Siba fundou e fez parte do grupo pernambucano Mestre Ambrósio por 12 anos. Atualmente, desenvolve trabalho em parceria com músicos tradicionais da zona da mata de Pernambuco, intitulado "Siba e a Fuloresta". Com este trabalho, já lançou dois discos e realizou apresentações em diversas cidades brasileiras e européias.

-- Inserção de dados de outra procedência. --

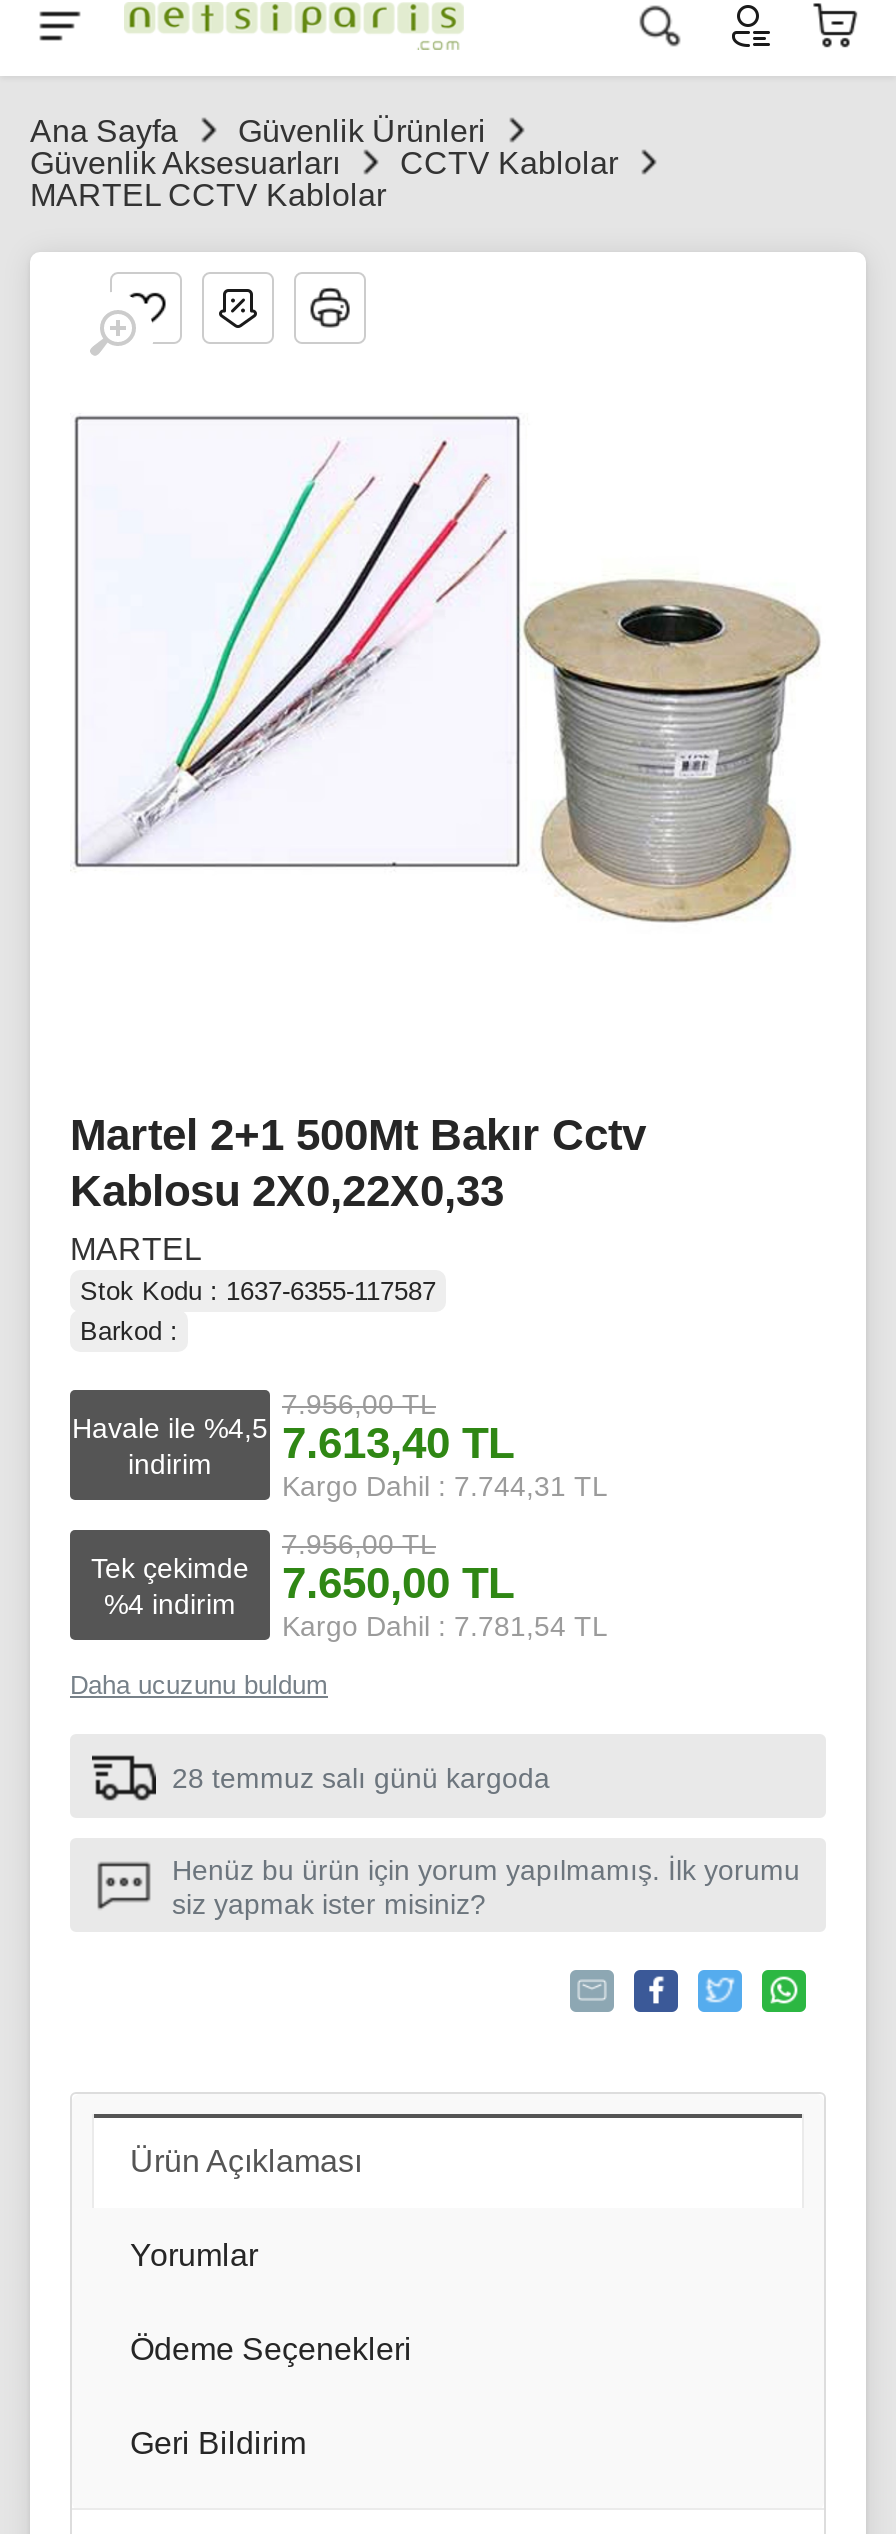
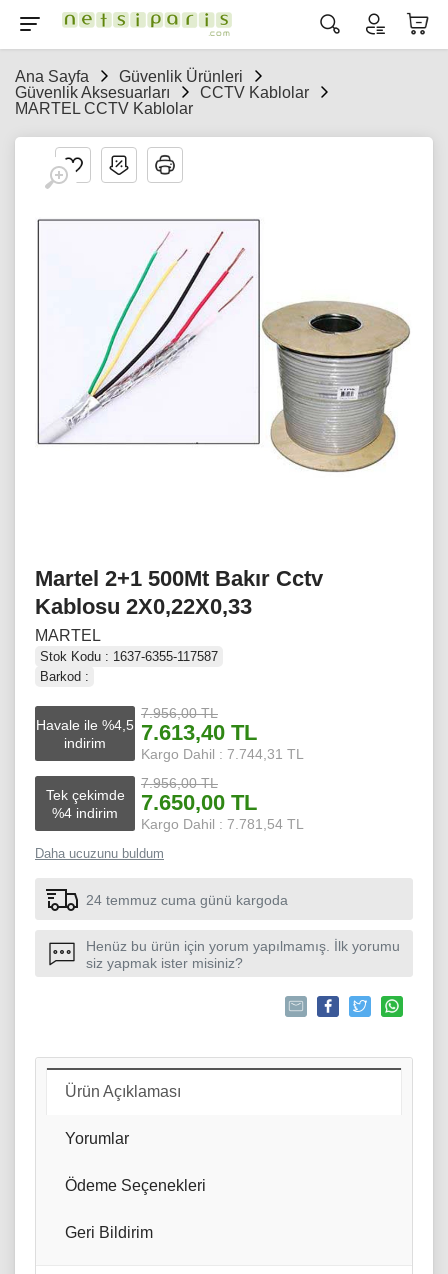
- 28 temmuz salı günü kargoda
+ 24 temmuz cuma günü kargoda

Também faz parte do grupo "América Contemporânea", formado por músicos da Argentina, Bolívia, Colômbia, Venezuela, Chile e Brasil, com direção do pianista Benjamin Taubkin.


Corrêa publicou guia de ensino e estudo da viola caipira

Violeiro compositor e pesquisador, Roberto Corrêa tem mais de vinte anos de carreira, lançou 15 discos e apresentou a viola caipira e a viola de cocho nas diversas regiões brasileiras e em 29 países.

Como compositor Roberto Corrêa vem contribuindo para formação do repertório da viola. Sua música é erudita e contemporânea e ao mesmo tempo vinculada às tradições musicais do Brasil interiorano.

Corrêa desenvolveu técnicas próprias para a viola, sistematizou a técnica de violeiros tradicionais e publicou o mais completo método para ensino e estudo da viola caipira.

A proposta instigante da união desses dois universos musicais deve, inclusive, gerar em breve um disco da dupla.